What you give back should be only the lines from the one holding "- ☐《你不知道的JavaScript(上卷)》" through the final line of the records, each reproduced exactly.

== GIVEN INFORMATION

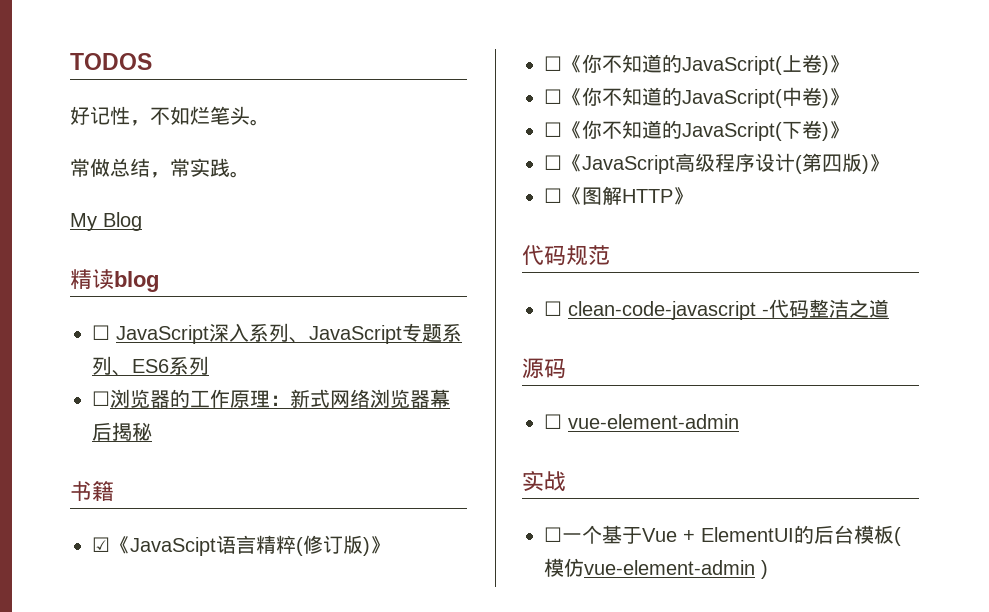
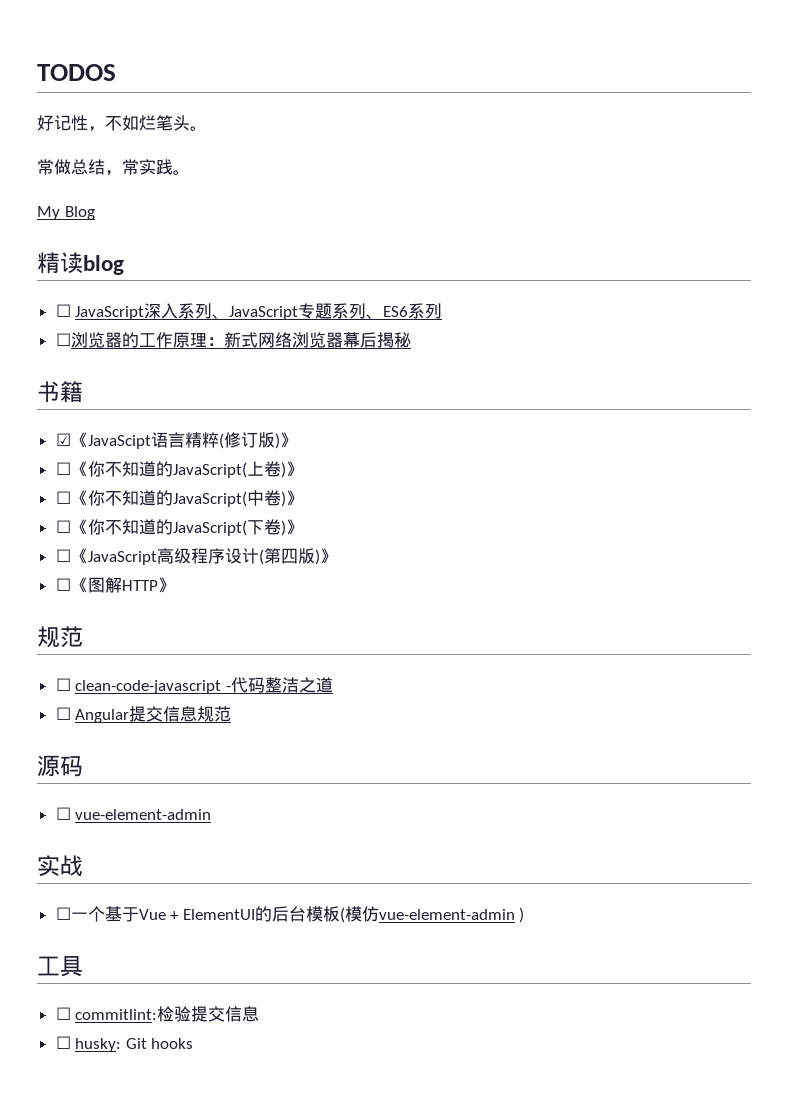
  ☐《图解HTTP》
- 代码规范
+ 规范
+ ☐ Angular提交信息规范
+ 工具
+ ☐ commitlint:检验提交信息
+ ☐ husky: Git hooks

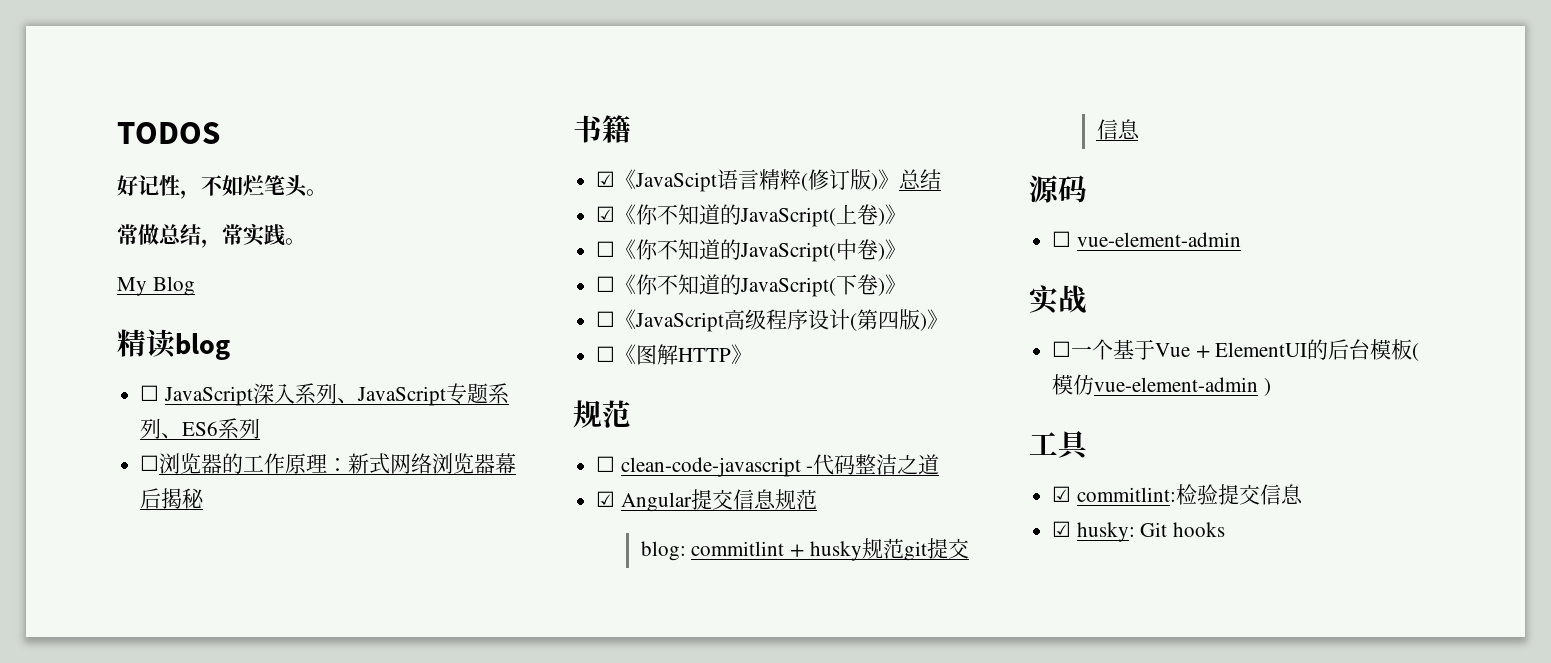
- ☑《JavaScipt语言精粹(修订版)》
- ☐《你不知道的JavaScript(上卷)》
+ ☑《JavaScipt语言精粹(修订版)》总结
+ ☑《你不知道的JavaScript(上卷)》
- ☐ Angular提交信息规范
+ ☑ Angular提交信息规范
+ blog: commitlint + husky规范git提交信息
- ☐ commitlint:检验提交信息
+ ☑ commitlint:检验提交信息
- ☐ husky: Git hooks
+ ☑ husky: Git hooks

====

**REPLY TO THE TASK:**
- ☐《你不知道的JavaScript(上卷)》
+ ☑《JavaScipt语言精粹(修订版)》总结
+ ☑《你不知道的JavaScript(上卷)》
- ☐ Angular提交信息规范
+ ☑ Angular提交信息规范
+ blog: commitlint + husky规范git提交信息
- ☐ commitlint:检验提交信息
+ ☑ commitlint:检验提交信息
- ☐ husky: Git hooks
+ ☑ husky: Git hooks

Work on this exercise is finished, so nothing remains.